After Nazi Germany's invasion of Poland in 1939, the Wehrmacht, or German armed forces, recruited members from Poland's 2.2% ethnic-German minority, but did not enlist ethnic Poles on racist grounds. When Germany began losing the war in 1943, the Wehrmacht forcibly conscripted ethnic Poles, who were commanded with racist policies against them. [1]
Nazi Germany regarded Poland's ethnic-German minority as racially superior Volksdeutsche , and ethnic Poles as subhuman. In addition to murdering 3 million Polish Jews in the Shoah , Germany carried out genocide against the ethnic Poles; at least 1.9 million were murdered, especially those in influential and leadership roles, while the rest were exploited for their labour, including in the military. [2] [1]
The Wehrmacht High Command did not trust the ethnic Poles under their command, who, when taken prisoner by the Allies, tended to enlist in the Polish Army in exile. [1] Nearly 90,000 Poles forcibly conscripted into the Wehrmacht subsequently fought against Nazi Germany in the Polish Armed Forces in the West. By Victory Day 1945, nearly a third of the Polish soldiers in the West had formerly served in the German military. [3] On the Eastern Front, prisoner-of-war camps for Wehrmacht soldiers were a substantial recruitment pool for the Polish Armed Forces in the East. [4]

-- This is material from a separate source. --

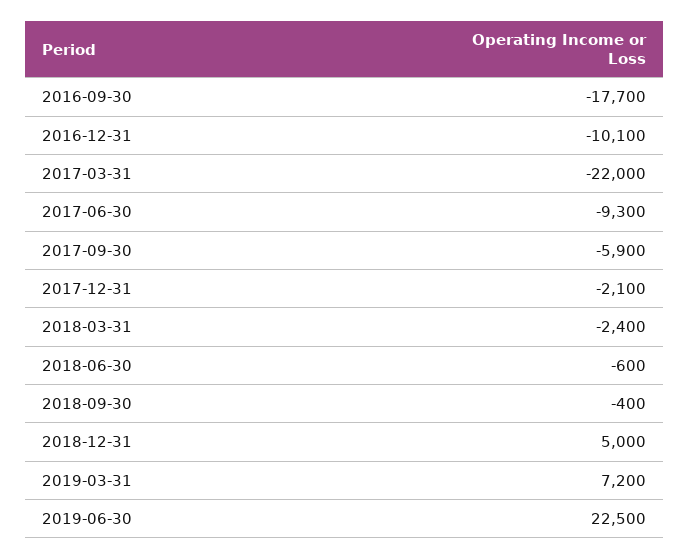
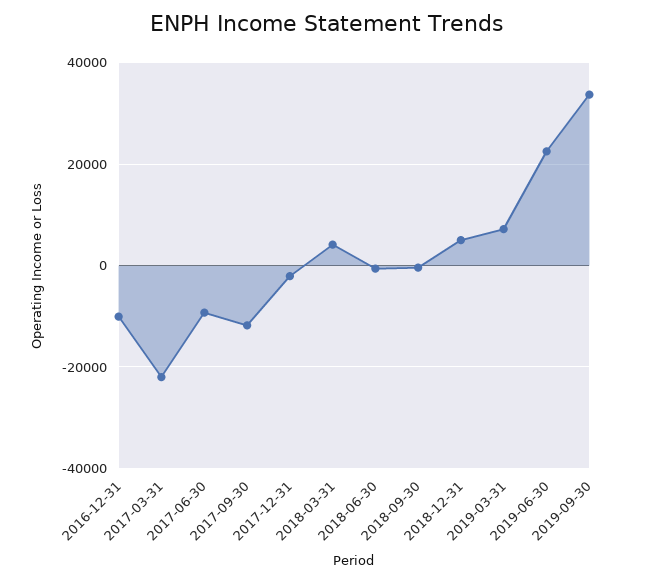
2016-09-30: -17700 -> none
2017-09-30: -5900 -> -12000
2018-03-31: -2400 -> 4000
2019-09-30: none -> 34000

The term "grandfather in the Wehrmacht" has become a slur in Poland. [1] Having served in the German military or being a descendant of such an individual has led in Poland to repression, discrimination, and ostracization. Even in the 21st century, such persons are often seen as not being an integral part of the Polish national community. [5]
Some Polish citizens of diverse ethnicities served in the Wehrmacht and the Waffen-SS , in particular in parts of Poland annexed by Germany such as Upper Silesia. Service in the German military was universal in nature in these areas, however, assessing the number of ethnic Poles involved is difficult due to the fluidity of national identity. At the low end, Polish estimates often place the number of native Poles who served at 250,000. Ryszard Kaczmarek of the University of Silesia in Katowice produced a conservative estimate of at least 295,000 based on documentary evidence; however, he considers this very low and is inclined to assume category III Volksliste were mobilized as much as males in the Old Reich, which leads to a maximum estimate of 500,000. [6] Early 1944 estimates by the Polish underground are similar, at 400,000-450,000 Poles from Reichsgau Danzig-West Prussia and Silesia. [6]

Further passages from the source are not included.